Self-Care Guidelines
The herald patch of pityriasis rosea may be mistaken for ringworm (tinea corporis), but over-the-counter antifungal creams do not improve it. Similarly, the herald patch may look like eczema, but over-the-counter hydrocortisone creams also do not improve it.Itching with pityriasis rosea can sometimes be reduced with:
- Oatmeal baths.
- Lukewarm (rather than hot) baths and showers.
- Antihistamine pills such as fexofenadine (Allegra), cetirizine (Zyrtec), or loratadine (Claritin) in the daytime and diphenhydramine (Benadryl) at bedtime.
When to Seek Medical Care
If you develop a patch of pink, purple, or brown scaly skin that does not respond to over-the-counter antifungal creams or hydrocortisone cream, or if you develop a widespread rash, see a dermatologist or another medical professional for evaluation.Be prepared to discuss the following with the medical professional:
- The course of the rash (when it started, whether or not there was a herald patch, etc)
- What treatments, if any, you have tried
- Whether or not any friends or relatives have a similar rash
- Your recent sexual history
- Your medication history (including the names of any medications or supplements you have taken within the last month)
Treatments
In most cases, the medical professional will be able to diagnose the rash by examining your skin. If the rash is atypical, a skin biopsy may be required. These are usually performed by a dermatologist.In addition, the medical professional may want to do blood tests for other medical conditions.
Because pityriasis rosea is benign and self-limited, no treatment is required.
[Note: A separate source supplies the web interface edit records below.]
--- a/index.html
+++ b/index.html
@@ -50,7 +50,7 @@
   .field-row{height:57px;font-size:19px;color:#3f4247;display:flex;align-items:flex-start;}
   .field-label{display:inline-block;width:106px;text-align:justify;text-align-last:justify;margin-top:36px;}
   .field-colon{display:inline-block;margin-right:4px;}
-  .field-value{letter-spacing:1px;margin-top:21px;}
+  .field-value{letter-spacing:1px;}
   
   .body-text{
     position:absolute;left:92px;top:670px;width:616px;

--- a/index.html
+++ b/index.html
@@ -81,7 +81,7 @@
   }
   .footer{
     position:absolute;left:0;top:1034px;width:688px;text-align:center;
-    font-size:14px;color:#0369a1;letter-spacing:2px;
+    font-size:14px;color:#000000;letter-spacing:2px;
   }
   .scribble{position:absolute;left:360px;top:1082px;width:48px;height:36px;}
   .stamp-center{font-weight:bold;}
However, some people with pityriasis rosea have mild-to-severe itching, in which case your clinician may suggest:
- Moisturizing creams or lotions.
- Topical menthol-phenol lotions.
- Prescription topical corticosteroid (cortisone) creams or lotions.
- Oral antihistamine pills.
- Oral corticosteroid pills or an oral antibiotic or antiviral (if the pityriasis rosea is very severe).